Task requirements –
Could you set down the lines below, from the one containing "504.40 -> none" through the final line, exactly as written?

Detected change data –
- - -
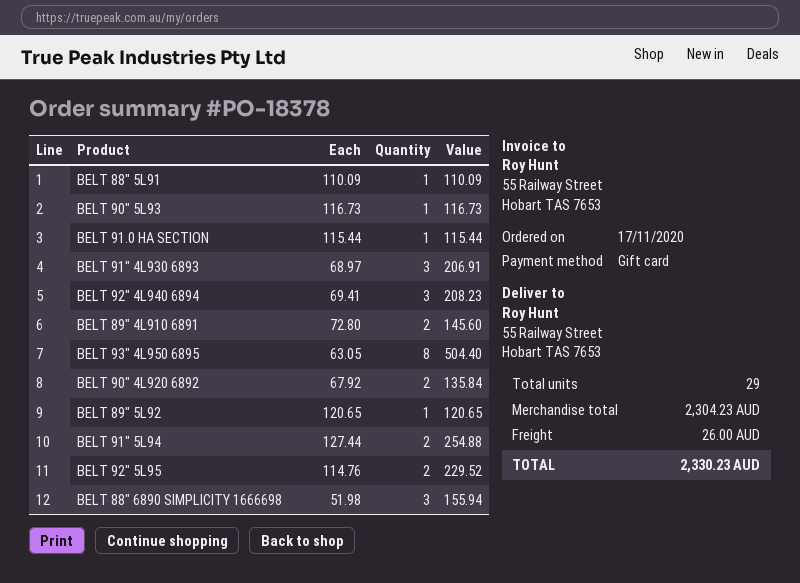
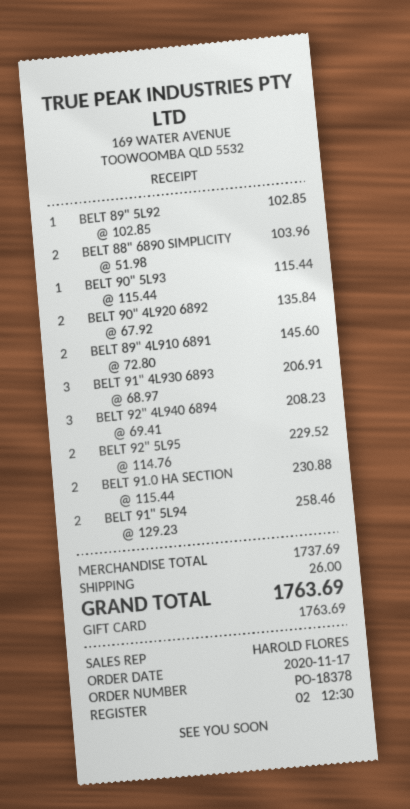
BELT 88" 5L91: 1 x 110.09 = 110.09 -> none
BELT 90" 5L93: 1 x 116.73 = 116.73 -> 1 x 115.44 = 115.44
BELT 91.0 HA SECTION: 1 x 115.44 = 115.44 -> 2 x 115.44 = 230.88
BELT 93" 4L950 6895: 8 x 63.05 = 504.40 -> none
BELT 89" 5L92: 1 x 120.65 = 120.65 -> 1 x 102.85 = 102.85
BELT 91" 5L94: 2 x 127.44 = 254.88 -> 2 x 129.23 = 258.46
BELT 88" 6890 SIMPLICITY 1666698: 3 x 51.98 = 155.94 -> 2 x 51.98 = 103.96
subtotal: 2304.23 -> 1737.69
total: 2330.23 -> 1763.69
- - -
Your response –
BELT 93" 4L950 6895: 8 x 63.05 = 504.40 -> none
BELT 89" 5L92: 1 x 120.65 = 120.65 -> 1 x 102.85 = 102.85
BELT 91" 5L94: 2 x 127.44 = 254.88 -> 2 x 129.23 = 258.46
BELT 88" 6890 SIMPLICITY 1666698: 3 x 51.98 = 155.94 -> 2 x 51.98 = 103.96
subtotal: 2304.23 -> 1737.69
total: 2330.23 -> 1763.69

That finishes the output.